Reprinted with permission
Be careful with your vacant homes - by Charles McCann
For the past few weeks I have been assisting a bank with getting a foreclosure in Arcata ready to go on the
market. I had served notices to tenants to vacate because of the foreclosure and re-keyed all the locks after their
departure. With it now vacant it became the target for a scam.
For several days an individual was breaking in and trying to secure the house for himself. He changed the
deadbolt on the front door so I couldn't enter. He screwed all the doors shut so I couldn't get in and went out a
window. Each time he did this, I was able to undo what he had done. I was thinking that someone was pulling a
prank on me. I did alert the police and the neighbors and they knew to watch for suspicious activity.
On Saturday evening around 6:00 pm, Feb 23rd, I received a call from the neighbors that someone was moving
into the house. They knew that the previous tenants had been evicted because of the foreclosure and no one
should be moving back in. I immediately went to the house and found no one there but did see belongings in the
house. The front door knob and deadbolt that I had installed had been changed to a different set and I could not
get in the front door. I also found a laminated "legal" notice taped to the inside of the front window and the back
sliding door. The notice purported to be a Humboldt County Tax Collector/US Treasury/IRS home seizure for
supposed criminal activity.
I immediately called the police to report a trespassing because I quickly determined that the "notice" was a
fake.

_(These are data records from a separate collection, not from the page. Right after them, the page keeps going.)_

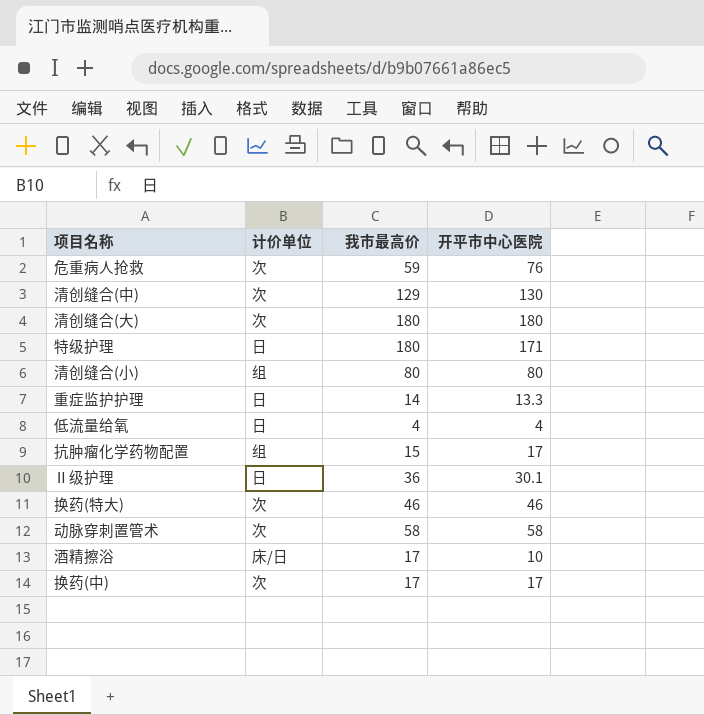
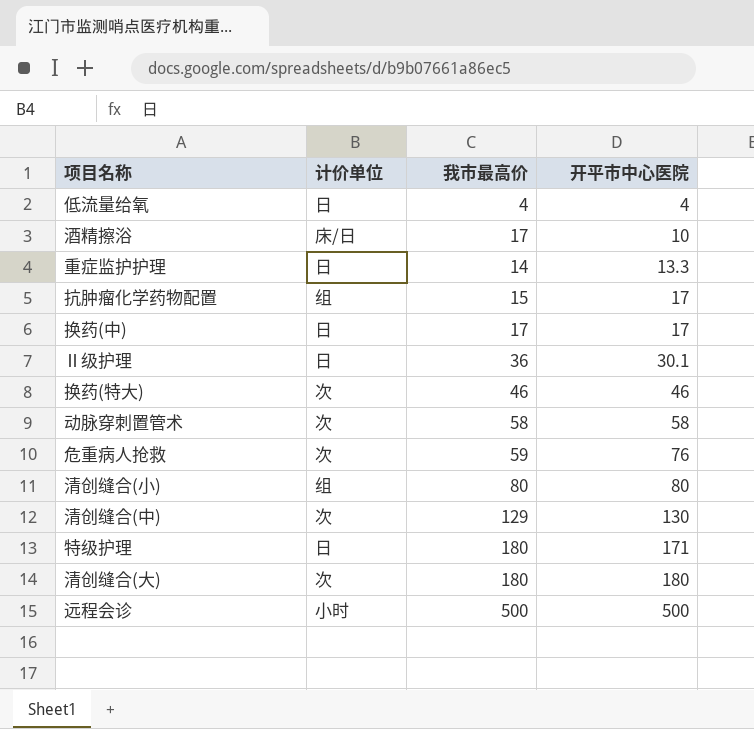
row order: none -> 开平市中心医院 ascending
换药(中) | 计价单位: 次 -> 日
row 远程会诊: none -> 小时 | 500 | 500

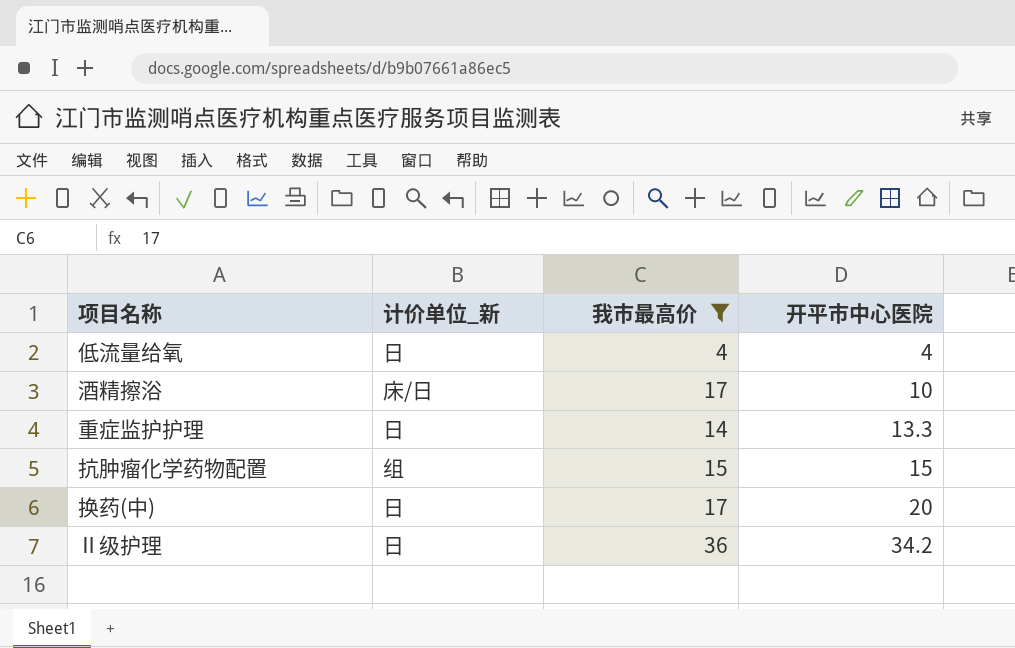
filter: none -> 我市最高价 <= 36
column name: 计价单位 -> 计价单位_新
抗肿瘤化学药物配置 | 开平市中心医院: 17 -> 15
换药(中) | 开平市中心医院: 17 -> 20
Ⅱ级护理 | 开平市中心医院: 30.1 -> 34.2

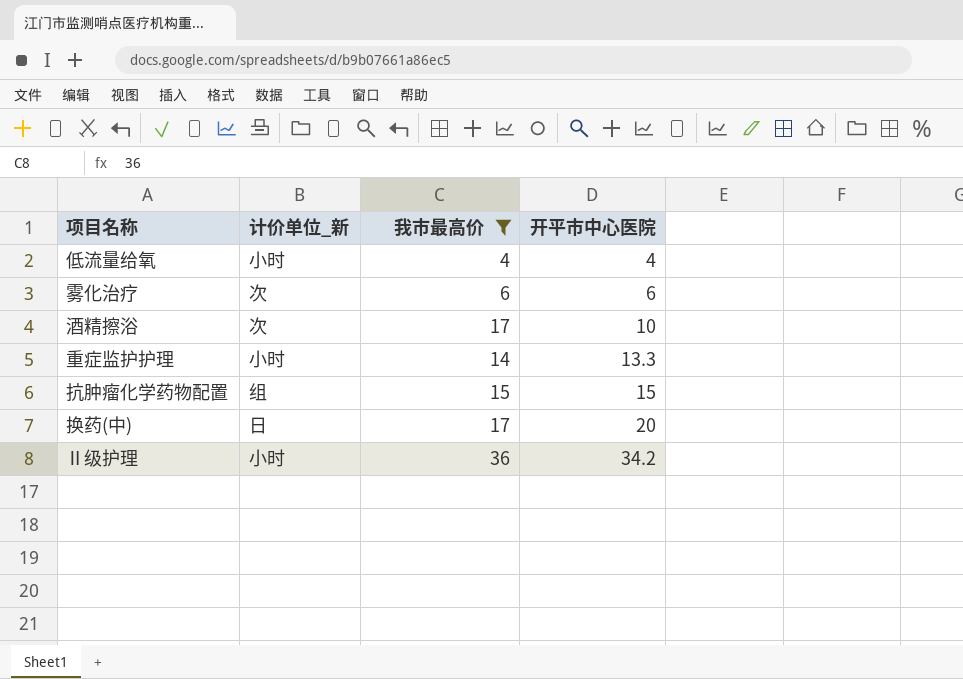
低流量给氧 | 计价单位_新: 日 -> 小时
row 雾化治疗: none -> 次 | 6 | 6
酒精擦浴 | 计价单位_新: 床/日 -> 次
重症监护护理 | 计价单位_新: 日 -> 小时
Ⅱ级护理 | 计价单位_新: 日 -> 小时

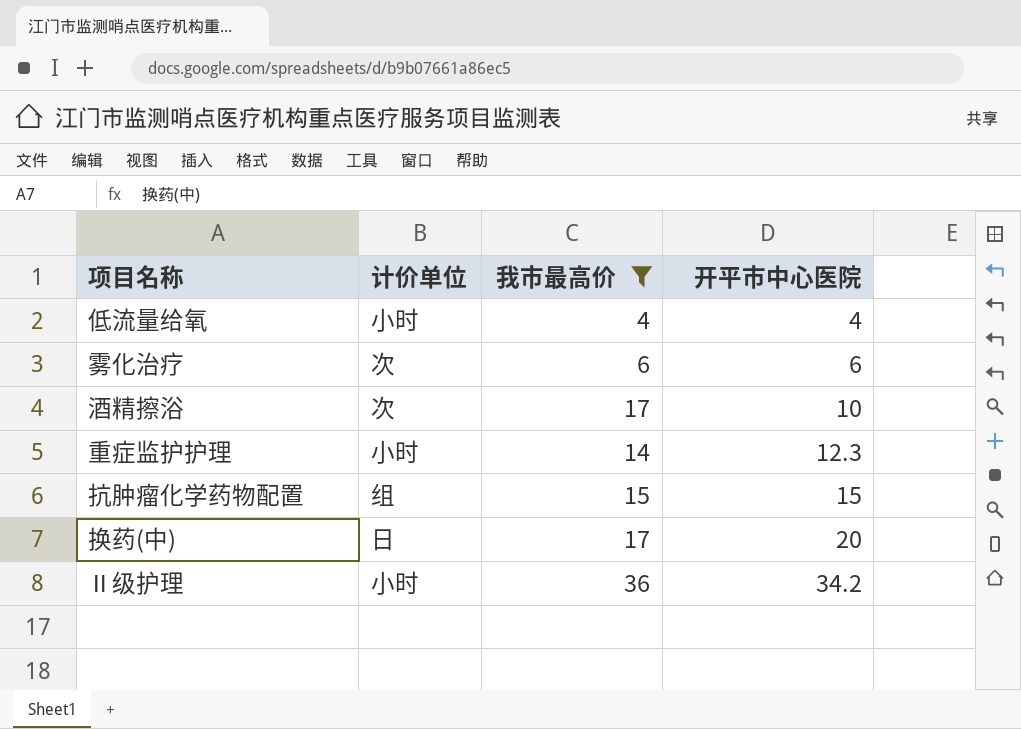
column name: 计价单位_新 -> 计价单位
重症监护护理 | 开平市中心医院: 13.3 -> 12.3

When the police officer arrived, he wasn't willing to arrest anyone because he was not convinced that a
crime had been committed. He saw furniture in the house and unless I could demonstrate that I was actually in
possession of the house, the "tenant" had a right to the house. It would not be criminal case because of a trespass
but a civil case because of the tenant occupancy. He had no jurisdiction in a civil case. If it were a civil case, I
would have to go through the courts for an eviction.
I explained to the officer that the home was a foreclosure and I was preparing it for sale. He wanted to see a
foreclosure deed. (I was sent one by a very kind friend who secured a copy for me late on a Saturday night) I
pointed out to him that the notice was a fake because
1. it was posted on the inside of the house (legal notices are posted to the outside, on the door)
2. posted on a Saturday, (not during normal business hours)
3. seizures require due process
4. locks were changed immediately. (locks are not changed and people allowed to move with a posting,
(due process requires time)
5. the document was faxed to the local Kinko's and had no return fax number (any faxed document
has to have a return fax number, especially from a governmental agency)
6. the document was signed by the perpetrator (a guy named Jeffrey Lee Abel) rather than an official
from the seizing agency
7. there was no specific agency named, (just a nebulas grouping of agencies)
8. and not all the locks were changed over. (I gained entrance through a side door, (there are other
reasons, also)).
Fortunately, for me the officer was a former real estate agent and he sided with me. I had gotten the license
number of the people who were moving their belongings in and when the police office found them they were told
to call me and get their belongings out of the house immediately. They did, but it took a few days and only after I
changed the front locks back to my set of keys so they could not get back in. I now have possession again and
monitor it regularly.
The young couple that was moving in had made contact with the scammer and were told they could rent a
house in Arcata. He had been planning it for several days and had been setting it up. Sometime on late Friday
night, he picked the locks and changed out the hardware. (I had been thwarting his previous attempts to gain
possession). He met the unsuspecting couple on Saturday, collected $950 in rent and $1500 in deposit in a
money order, and gave them the keys. They were an innocent party but they had been scammed and he can't be
found.
He may not entertain doing this to a vacant listing, figuring that it is being watched but if any of your listings
are vacant, you might look for signs that someone is trying to take over the possession of the home. There is a
scammer in our midst!
personal note: Be very very careful! If these people knew what they were doing, California Law unfortunatley could have allowed them to stay in the house and it would have taken a court ordered eviction to get them out!